令嬢サマのヤンデレ
「へぇ。普通の家庭には馬とか孔雀もいませんの?」
「いてたまるかよ。自分の世話だけで精一杯だ。千堂院の家にはたくさん居るのか?」
「というか動物園がありますわ」
「規模が違いすぎて最早驚かない俺がいる」
千堂院は本当に楽しそうに笑ってくれる。俺のしょうもない冗談や心底驚いている俺を見て。

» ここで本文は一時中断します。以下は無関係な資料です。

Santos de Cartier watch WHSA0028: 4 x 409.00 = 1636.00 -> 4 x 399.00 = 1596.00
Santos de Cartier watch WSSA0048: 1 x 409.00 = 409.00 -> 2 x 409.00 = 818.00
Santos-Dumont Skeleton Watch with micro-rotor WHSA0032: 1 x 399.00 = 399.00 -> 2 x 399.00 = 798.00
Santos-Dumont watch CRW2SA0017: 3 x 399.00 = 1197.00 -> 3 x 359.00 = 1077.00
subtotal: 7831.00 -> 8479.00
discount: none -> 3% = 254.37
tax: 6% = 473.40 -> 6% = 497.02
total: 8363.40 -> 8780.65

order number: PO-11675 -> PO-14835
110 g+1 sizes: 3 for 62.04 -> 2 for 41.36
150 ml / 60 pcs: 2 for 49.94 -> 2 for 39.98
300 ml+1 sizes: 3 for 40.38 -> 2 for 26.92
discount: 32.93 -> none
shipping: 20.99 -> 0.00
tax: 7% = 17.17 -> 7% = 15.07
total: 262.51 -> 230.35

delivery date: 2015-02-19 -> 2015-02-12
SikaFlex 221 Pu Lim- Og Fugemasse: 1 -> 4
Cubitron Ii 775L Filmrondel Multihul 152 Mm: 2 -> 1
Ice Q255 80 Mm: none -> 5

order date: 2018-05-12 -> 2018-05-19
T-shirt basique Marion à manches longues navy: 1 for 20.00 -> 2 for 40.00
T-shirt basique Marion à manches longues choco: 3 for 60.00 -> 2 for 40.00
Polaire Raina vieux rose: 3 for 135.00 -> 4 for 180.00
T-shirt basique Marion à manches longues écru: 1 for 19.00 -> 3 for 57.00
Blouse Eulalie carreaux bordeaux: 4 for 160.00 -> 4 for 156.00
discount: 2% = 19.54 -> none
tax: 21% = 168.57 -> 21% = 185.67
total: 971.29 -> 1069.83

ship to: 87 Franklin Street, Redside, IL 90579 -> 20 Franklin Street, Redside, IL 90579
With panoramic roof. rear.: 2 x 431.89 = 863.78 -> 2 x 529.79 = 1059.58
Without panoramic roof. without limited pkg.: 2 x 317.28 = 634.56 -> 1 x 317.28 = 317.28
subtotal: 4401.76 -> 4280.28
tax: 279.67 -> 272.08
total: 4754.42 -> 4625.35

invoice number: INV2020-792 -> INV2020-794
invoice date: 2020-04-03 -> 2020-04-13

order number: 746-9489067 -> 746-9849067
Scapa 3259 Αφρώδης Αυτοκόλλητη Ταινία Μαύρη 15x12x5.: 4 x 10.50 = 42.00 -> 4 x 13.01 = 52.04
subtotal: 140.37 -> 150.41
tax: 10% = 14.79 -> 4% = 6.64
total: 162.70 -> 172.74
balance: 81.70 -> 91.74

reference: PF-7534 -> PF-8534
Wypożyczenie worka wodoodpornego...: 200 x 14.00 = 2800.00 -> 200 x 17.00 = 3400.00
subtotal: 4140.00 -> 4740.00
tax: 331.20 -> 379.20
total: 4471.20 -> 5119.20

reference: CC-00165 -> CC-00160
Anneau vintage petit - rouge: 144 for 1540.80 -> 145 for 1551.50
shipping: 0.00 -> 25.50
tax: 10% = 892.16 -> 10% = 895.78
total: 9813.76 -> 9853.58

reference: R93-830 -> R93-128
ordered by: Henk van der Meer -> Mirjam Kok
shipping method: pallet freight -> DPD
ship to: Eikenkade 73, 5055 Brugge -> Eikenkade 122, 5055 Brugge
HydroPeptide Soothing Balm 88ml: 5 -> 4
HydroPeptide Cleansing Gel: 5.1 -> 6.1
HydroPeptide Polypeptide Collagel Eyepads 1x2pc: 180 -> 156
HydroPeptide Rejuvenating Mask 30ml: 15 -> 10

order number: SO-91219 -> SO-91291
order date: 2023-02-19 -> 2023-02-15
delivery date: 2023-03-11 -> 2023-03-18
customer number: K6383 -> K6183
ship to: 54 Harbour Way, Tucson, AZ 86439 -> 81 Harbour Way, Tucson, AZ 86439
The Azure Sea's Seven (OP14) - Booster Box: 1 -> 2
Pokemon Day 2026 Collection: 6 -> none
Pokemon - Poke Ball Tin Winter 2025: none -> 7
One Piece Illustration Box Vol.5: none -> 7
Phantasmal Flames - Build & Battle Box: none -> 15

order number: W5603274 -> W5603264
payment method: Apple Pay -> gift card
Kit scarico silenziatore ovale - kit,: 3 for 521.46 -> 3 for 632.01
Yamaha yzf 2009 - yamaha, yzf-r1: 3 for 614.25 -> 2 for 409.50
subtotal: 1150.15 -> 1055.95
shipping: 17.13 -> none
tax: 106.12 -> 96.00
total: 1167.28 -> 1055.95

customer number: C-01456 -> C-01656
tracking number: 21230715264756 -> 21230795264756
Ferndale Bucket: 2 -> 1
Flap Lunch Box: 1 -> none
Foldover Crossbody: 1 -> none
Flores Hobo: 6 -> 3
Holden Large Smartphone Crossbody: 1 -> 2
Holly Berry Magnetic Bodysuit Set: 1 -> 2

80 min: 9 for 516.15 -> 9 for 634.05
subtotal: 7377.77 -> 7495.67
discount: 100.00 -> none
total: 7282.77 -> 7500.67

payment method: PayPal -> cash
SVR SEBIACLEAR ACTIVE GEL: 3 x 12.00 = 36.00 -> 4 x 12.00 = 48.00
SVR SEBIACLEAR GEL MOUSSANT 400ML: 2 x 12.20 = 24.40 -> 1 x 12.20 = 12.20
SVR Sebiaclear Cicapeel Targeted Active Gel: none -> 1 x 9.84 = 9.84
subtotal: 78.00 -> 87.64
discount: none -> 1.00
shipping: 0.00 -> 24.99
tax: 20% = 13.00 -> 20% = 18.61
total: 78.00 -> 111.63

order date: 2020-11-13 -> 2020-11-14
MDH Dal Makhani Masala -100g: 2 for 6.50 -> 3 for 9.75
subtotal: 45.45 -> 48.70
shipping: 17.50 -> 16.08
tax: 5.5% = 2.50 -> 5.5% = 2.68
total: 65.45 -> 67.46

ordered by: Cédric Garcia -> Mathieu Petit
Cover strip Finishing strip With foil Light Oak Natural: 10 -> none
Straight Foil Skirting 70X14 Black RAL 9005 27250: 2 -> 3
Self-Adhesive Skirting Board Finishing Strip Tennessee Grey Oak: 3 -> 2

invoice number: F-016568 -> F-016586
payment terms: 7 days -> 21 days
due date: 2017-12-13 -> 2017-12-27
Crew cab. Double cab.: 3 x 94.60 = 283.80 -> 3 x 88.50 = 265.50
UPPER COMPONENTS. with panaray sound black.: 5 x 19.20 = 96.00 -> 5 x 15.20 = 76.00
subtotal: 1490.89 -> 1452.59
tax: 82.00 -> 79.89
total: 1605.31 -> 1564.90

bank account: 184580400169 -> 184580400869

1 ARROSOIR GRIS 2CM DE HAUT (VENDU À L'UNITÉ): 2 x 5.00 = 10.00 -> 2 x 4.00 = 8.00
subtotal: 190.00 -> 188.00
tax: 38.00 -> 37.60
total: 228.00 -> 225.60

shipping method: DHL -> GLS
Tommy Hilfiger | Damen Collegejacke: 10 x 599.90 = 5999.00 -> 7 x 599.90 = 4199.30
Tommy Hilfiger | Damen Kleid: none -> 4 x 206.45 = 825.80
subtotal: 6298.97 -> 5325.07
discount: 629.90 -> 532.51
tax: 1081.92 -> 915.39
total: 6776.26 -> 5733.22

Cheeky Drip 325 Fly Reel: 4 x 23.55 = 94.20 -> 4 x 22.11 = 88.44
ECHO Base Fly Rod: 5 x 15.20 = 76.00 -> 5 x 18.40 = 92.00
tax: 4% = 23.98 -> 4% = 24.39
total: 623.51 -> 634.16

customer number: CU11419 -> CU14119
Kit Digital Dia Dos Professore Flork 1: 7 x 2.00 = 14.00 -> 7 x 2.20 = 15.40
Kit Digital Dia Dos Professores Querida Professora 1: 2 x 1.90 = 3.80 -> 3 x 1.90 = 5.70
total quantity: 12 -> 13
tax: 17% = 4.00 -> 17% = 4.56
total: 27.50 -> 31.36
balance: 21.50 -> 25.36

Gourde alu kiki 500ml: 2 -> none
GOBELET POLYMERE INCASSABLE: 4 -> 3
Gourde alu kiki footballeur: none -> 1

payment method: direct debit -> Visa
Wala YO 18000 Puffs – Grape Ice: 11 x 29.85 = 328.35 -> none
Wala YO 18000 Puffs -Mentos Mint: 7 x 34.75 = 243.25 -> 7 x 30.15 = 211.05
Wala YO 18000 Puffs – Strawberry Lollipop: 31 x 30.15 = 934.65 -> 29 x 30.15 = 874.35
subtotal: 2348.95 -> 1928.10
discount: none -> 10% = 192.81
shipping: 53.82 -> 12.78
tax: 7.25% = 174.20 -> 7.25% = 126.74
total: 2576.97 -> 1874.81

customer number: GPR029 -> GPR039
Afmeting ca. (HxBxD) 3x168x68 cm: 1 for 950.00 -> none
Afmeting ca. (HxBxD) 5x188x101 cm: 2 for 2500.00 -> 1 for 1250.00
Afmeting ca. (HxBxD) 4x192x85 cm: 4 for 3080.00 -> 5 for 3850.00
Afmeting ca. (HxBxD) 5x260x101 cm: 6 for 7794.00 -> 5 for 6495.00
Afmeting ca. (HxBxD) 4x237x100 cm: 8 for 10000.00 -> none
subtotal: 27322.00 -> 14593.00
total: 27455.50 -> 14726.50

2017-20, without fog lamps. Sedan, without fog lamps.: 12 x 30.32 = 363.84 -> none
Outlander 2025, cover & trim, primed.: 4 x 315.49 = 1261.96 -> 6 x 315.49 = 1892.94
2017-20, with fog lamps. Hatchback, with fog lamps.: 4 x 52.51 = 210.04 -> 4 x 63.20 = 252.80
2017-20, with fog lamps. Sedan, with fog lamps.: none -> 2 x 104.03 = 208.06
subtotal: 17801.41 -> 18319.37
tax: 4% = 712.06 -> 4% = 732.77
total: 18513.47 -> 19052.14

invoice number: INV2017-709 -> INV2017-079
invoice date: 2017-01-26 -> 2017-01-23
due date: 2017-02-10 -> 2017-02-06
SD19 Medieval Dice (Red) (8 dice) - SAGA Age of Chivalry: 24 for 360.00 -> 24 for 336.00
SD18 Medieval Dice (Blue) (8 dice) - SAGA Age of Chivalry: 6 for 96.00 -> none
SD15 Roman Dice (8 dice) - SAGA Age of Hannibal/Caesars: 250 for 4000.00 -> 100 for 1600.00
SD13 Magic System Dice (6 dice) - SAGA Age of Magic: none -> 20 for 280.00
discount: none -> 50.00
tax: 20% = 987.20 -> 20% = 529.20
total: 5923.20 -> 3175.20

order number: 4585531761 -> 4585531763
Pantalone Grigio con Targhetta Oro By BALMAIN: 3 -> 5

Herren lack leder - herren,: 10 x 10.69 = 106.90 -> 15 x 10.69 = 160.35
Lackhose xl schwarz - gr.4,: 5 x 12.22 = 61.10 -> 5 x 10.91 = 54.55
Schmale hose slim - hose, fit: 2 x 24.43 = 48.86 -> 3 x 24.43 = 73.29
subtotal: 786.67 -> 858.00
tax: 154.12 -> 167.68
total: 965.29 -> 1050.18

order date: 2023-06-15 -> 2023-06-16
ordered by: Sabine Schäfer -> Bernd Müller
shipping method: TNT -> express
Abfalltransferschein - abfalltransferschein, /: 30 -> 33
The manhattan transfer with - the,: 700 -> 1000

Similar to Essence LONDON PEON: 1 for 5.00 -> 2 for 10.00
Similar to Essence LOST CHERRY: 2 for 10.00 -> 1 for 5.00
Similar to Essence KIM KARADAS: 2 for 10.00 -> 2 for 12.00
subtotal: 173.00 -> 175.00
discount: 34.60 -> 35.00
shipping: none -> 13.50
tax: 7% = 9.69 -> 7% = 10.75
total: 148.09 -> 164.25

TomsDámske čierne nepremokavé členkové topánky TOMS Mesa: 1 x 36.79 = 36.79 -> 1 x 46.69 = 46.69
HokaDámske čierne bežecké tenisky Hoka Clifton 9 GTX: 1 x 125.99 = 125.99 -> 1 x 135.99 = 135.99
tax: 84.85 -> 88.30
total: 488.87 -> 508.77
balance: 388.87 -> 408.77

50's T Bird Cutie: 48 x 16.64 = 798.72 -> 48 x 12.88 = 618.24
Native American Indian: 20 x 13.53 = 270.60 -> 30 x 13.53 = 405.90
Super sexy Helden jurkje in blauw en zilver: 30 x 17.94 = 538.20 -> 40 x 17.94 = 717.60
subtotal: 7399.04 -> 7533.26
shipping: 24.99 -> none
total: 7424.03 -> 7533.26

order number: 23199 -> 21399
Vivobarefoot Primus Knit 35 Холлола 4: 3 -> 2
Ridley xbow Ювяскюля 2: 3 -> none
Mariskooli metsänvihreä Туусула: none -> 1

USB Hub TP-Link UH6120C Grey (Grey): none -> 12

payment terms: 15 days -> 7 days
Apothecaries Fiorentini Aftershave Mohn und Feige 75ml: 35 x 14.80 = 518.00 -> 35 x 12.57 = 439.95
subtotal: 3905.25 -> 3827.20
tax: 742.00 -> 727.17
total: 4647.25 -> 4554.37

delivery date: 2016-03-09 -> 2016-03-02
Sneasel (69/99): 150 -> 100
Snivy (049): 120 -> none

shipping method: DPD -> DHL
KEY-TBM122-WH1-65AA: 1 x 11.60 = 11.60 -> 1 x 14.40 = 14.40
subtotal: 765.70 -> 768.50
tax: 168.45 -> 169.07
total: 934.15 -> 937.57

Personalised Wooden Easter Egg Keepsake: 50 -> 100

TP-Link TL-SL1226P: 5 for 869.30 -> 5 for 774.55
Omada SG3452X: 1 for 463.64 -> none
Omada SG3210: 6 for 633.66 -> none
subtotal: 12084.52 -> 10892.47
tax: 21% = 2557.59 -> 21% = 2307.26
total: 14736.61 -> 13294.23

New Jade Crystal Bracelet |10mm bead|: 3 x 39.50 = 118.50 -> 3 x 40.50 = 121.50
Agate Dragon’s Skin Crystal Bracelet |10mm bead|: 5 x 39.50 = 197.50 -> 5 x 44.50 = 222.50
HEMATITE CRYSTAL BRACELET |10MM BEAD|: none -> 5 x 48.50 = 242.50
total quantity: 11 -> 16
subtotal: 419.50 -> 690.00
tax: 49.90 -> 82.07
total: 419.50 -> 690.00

でも、まだ俺の中で千堂院が確実に安全だとはまだ思えないでいた。ギャルゲーでは良くあるよな、この子実はヒロインの一人ですよー!!とか。
「いるすぎさん」
「石動だ。日本語、つたない感じあるよな」
「すいません、わたくし帰国美女という奴なんですよ」
「美女は、間違ってないけどさ。帰国子女、な」
「え、わたくし……美女ですか」
「ま、あ。うん、綺麗だよ」
「照れます、よ。そんな嘘のない目で言われると。流石のわたくしでも」
周りからもてはやされて来たのだろうか。こんな普通に話すのも楽しいというくらいだ。周りは令嬢サマだから、と一線を引いているのだろうか。
それは、何だか悲しいと思う。
「これからも普通に話しかけてくれよ。俺で良かったら、千堂院の話し相手になるからさ」
「ほ、本当ですの?じゃあ、そのわたくしと石動さんはその、友人……」
「うん、友達だな」
「そうですかそうですかっ!!仕方ないですねぇ!!わたくしのような高貴な熟女と友達になれた事を誇りに思ってもよろしいのですよ!!」
「淑女な!?一気に変な感じになるから、淑女と熟女は似て非なるから!!」
話して笑って騒いでいるともう学校に着いていた。良かった、道正解だった。という不安を顔には出さないようにして。
「じゃあ、また後でな千堂院」
「あ、あの!?」
「ん?」
「友達は、名前で呼び合うものじゃありませんの!?」
……なんだか可愛く見えてきた。見た目じゃあなくて何だろう中身が、だ。
「そうだな、うらら」
「その……またですわ。良也さん」
手を振って去って行く背中を見送る。
あの子はヤンデレじゃあない気がするなぁ。環境に納得がいかないただの女の子だ。
「来い」
後ろに立たれたことに気付かなかった。
腕を締め上げられ、人目につかない茂みへと倒れこむ。跳ね飛ばそうと力を込める。が、自分の関節が外れそうなのでやめた。
俺の上に乗りながらゆっくりと関節に負担をかけてゆく。
「誰だっ……」
「貴様、お嬢様にどんな目的で近付いた」
「お嬢様、あぁ。うららか……」
「貴様軽々しく名前を呼ぶなよ」
音を立て、関節が外される。鈍い痛みが頭を殴り付けるように俺を襲う。
「ぐぁあぁ……!!なん、だってんだ。俺はただ困ってたから、近付いて」
「でまかせか。今度は折るぞ」
「本当だっての。だからお前誰だって」
腕にまた力が入る。あぁ、骨折は嫌だなぁ。微々たる回復で治るのはいつになるのだろうか。
「何をしてますの!!」
俺の背中に乗っていた人物が飛び退いた。
え、うらら?か。
俺に駆け寄るうららの姿を確かに、見た。つまりこの人物は関係者なんだな。
理解し、関節を無理矢理にはめる。
「がぁああ!!……ああ。痛え、うらら。こいつ、誰?」
「わたくしのボディガード。伊澄心ですわ」
命を狙われるというのはこうゆうことか。
苦笑いして伊澄とやらに視線を移す。